The Post-Tragedy Politicization of Language. The Media gaslights certain political terms.

It has been a whole few hours after the unfortunate and senseless terrorist attack against a Pittsburgh synagogue by a deranged anti-Semitic Gab user, and already the narrative has been cemented in place by the Twitterati, or the Blue Checkmark class. The shooter, who’s name shall go unmentioned out of respect, posted repeatedly about the worldwide Jewish conspiracy, and how President Trump is a puppet to the “ZOG” (an older white supremacist term for “Zionist-order government”). President Trump however, still remains the primary culprit to the blue checkmark journalists(bloggers) for some vague and nebulous charge of “fomenting” a “climate of hate”. It matters not that Trump repeatedly stresses his friendliness towards Israel, or the Jewish members of his own family. As one Blue Checkmark points out “Trump and the Alt-right white supremacists hate the same things” ergo, they are one in the same!

What one can observe about the grand and monolithic “narrative” that many allude to during the immediate reaction to a mass shooting, is that the media class is willing to utilize such an event to effectively gas-light and pollute certain terms that their enemies on the right use.

The primary words that are being politically anathematized currently are “Globalist”, any and all criticisms of the actions of Billionaire and Progressive foundation funder George Soros, to even utter his name is a “anti-Semitic dog whistle”. And of course, any mention of nationalism automatically means “White nationalism”, and this is all on the heels of Trump speaking at a rally where he mentions his explicit support for American nationalism against the globalist worldview.

Many are scoffing at this blatant attempt by the far left to politicizes neutral political terms, terms that have a legitimacy outside of their worst manifestations, but in light of this act of anti-Jewish terrorism, now the jurno-sphere has ample ammunition to expunge the terms used by their political foes. It is a decivious, yet effective tactic. I have seen some even compare the word nationalist to Hitler and national socialism, yet the lion’s share of liberal heroes and secular saints around the world, from Mandala to Gandhi to FDR, all considered themselves nationalistic in their thinking.
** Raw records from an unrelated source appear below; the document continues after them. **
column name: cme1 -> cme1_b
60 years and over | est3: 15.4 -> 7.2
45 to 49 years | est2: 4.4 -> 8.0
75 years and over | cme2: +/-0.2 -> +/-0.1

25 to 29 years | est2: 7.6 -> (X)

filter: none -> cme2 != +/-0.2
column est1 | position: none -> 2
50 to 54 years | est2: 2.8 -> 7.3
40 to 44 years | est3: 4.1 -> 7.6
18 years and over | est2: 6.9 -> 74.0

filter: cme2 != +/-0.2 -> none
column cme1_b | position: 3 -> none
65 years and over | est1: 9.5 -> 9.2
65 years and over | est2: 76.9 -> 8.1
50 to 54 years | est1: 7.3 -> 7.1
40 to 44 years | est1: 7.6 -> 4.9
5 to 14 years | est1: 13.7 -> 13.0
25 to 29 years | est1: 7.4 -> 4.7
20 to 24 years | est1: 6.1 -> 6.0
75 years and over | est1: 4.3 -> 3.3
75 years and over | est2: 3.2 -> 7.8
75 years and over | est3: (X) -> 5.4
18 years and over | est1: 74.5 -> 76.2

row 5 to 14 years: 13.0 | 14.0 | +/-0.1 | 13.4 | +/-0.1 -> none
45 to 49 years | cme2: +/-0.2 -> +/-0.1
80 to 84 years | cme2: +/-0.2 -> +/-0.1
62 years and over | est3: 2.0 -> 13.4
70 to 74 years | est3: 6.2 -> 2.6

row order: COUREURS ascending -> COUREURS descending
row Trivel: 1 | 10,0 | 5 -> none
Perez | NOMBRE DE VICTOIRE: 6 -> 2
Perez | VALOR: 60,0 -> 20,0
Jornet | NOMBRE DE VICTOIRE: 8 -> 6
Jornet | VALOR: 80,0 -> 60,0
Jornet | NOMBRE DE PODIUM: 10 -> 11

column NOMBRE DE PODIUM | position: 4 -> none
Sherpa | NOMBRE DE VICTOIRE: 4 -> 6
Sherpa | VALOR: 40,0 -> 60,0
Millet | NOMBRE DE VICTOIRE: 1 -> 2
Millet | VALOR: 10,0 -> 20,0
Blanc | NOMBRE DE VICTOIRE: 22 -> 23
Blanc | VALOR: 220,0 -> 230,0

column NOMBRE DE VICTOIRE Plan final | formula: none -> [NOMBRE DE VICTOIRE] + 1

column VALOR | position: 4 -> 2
The problem is that in such an emotional and devastating event, it is quite easy to manufacture and guide political discourse in certain ways, and exploit people’s emotions for a particular political outcome. It is also a good tactic, from a purely objective point of few, to rob ones political enemies of the very language that they use, to de-legitimize any debate over ideological labels like Globalist, with very real-world consequences. Now that language has essentially been deconstructed, contorted, and no longer signifies a pointing-towards objective truth (this is a simplification of critical theory mind you), then people can exploit academic theories on the ground, and in the trenches of metaphoric political warfare to weaponize, or expunge certain phrases and terms all together. The claim of “dog whistling” is quite easy, it also relies on the fallacy of guild by association, I.E. if some retrograde white supremacist uses a certain ubiquitous term that virtually all conservatives have used from time to time, and then Trump uses the term at a rally, then one can label the event and Trump supporters with all sorts of Third-Reich connotations.

Here are some examples of the unifying narrative on the political left to undercut powerful terms used to describe their worldview from the perspective of the right in the pejorative sense. One must fairly debate such terms without this underhanded gas-lighting and transparent claims of “dog-whistling”. This is a tough issue because no doubt there have been legitimate racist and white-supremacist dog-whistle terms, so one must contemplate on the meaning of political language to separate what is genuine from what is manufactured. It’s the equivalent of saying that everyone with Hugo Boss clothing is a Nazi because they made uniforms for the Nazis, or if you enjoy listening to Wagner’s “Ring of the Nibelung”, you must be a Nazi because Hitler enjoyed that Opera too. This is unfortunately the tactics we see from the legacy media after a tragedy, and one must give sober thought to all political terminology, free of such subjectivist and emotive hyperbole.